Keywords: Helianthus annuus ; Heterochromatin ; Nuclear DNA content ; Plant regeneration ; Repetitive DNA

Source: Springer Online Journal Archives 1860-2000

Topics: Biology

Notes: Abstract Plant regeneration from cotyledons of seeds of a single progeny of a pure line of Helianthus annuus was studied in respect of the nuclear DNA contents of control and regenerated plants. Control plants were divided into two groups: those developed from seeds at the periphery of the inflorescence (showing a high basic 4C DNA content) and those from seeds developed in the middle of the inflorescence (showing a low basic 4C DNA content). It was observed that plants from peripheral seeds have a higher morphogenetic potential than those from central seeds. Cytophotometric analyses indicated that plants regenerated from cotyledons of both peripheral and central seeds show the same basic 4C DNA amount, which is higher that that observed in vivo in peripheral seeds.
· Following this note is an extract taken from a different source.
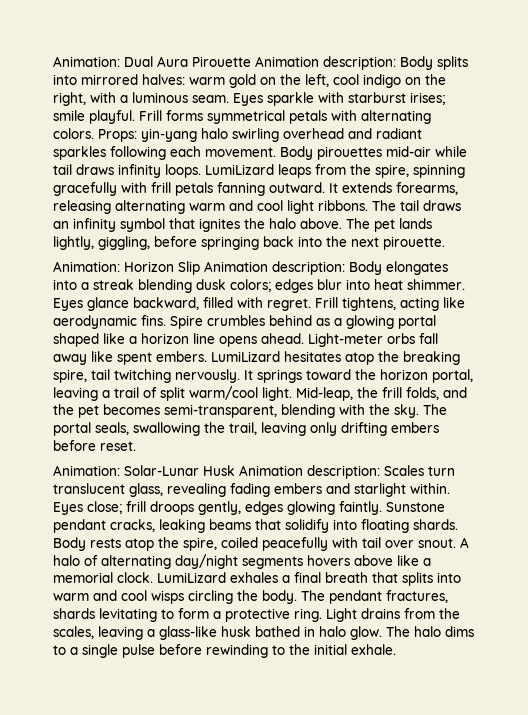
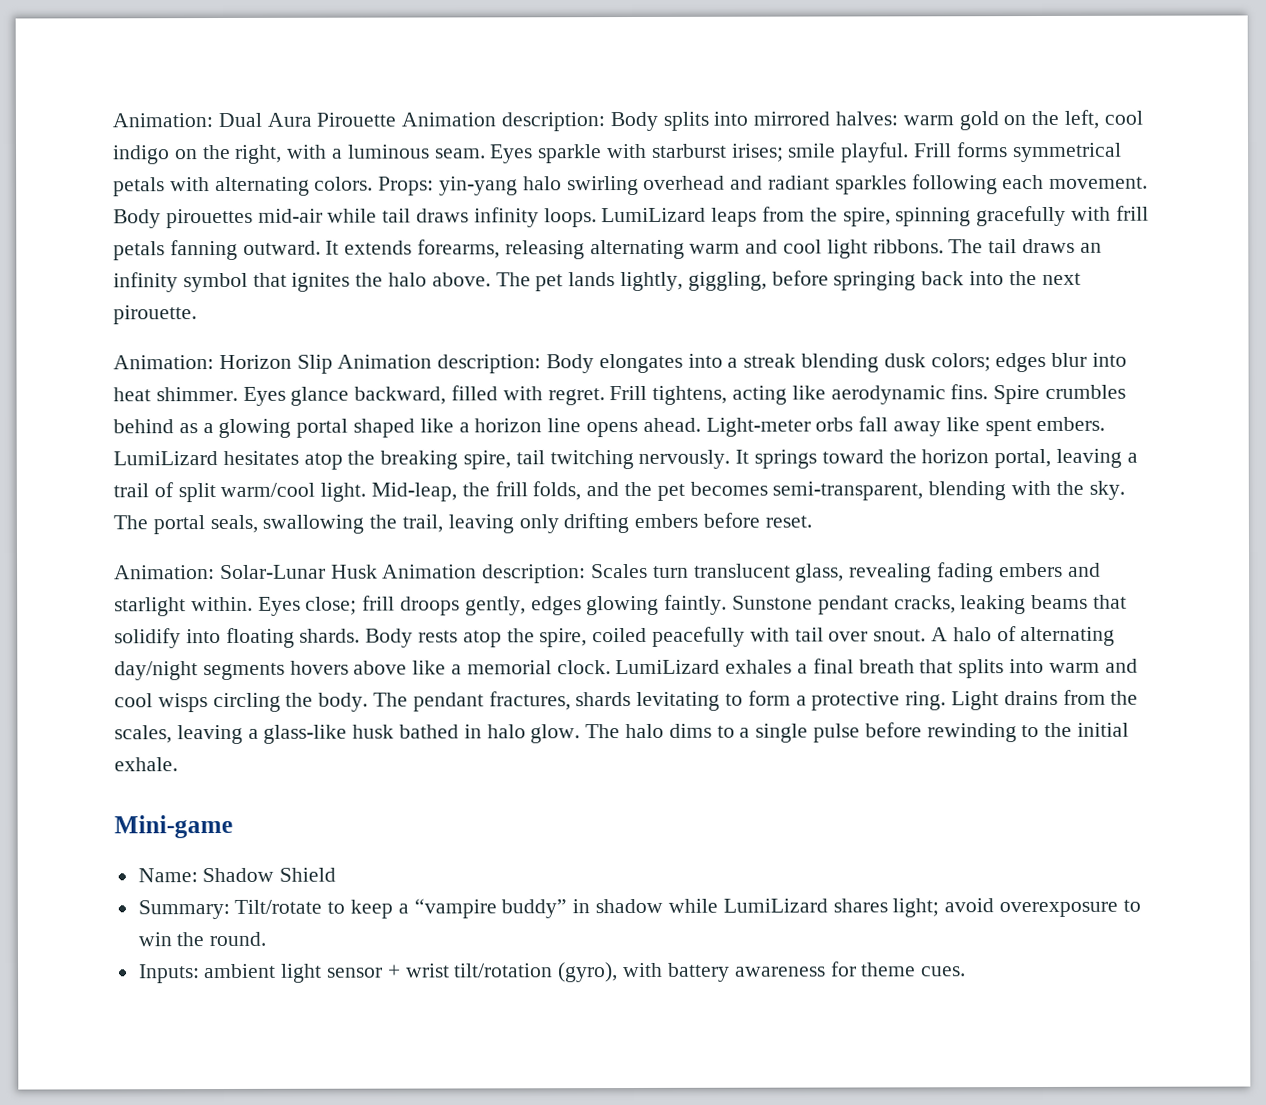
+ Mini-game
+ Name: Shadow Shield
+ Summary: Tilt/rotate to keep a “vampire buddy” in shadow while LumiLizard shares light; avoid overexposure to win the round.
+ Inputs: ambient light sensor + wrist tilt/rotation (gyro), with battery awareness for theme cues.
Molecular analysis by slot blotting and hybridization with different DNA families showed that the difference in nuclear DNA content between plants from peripheral and central seeds in vivo are mainly related to differences in the frequency of highly repeated, “slow” medium repeated (MR2), and ribosomal DNA families; by contrast, the increase in DNA amount in regenerated plants is mainly due to “fast” medium repeated sequences (MR1). Moreover, the frequency of kinetically isolated “unique” sequences was higher in peripheral seeds than in central ones and still higher in regenerated plants. Optical-density measurements of interphase nuclei showed an increase of heterochromatin in regenerated plants, suggesting that, whatever DNA is amplified in these plants, it remains condensed and probably inactive.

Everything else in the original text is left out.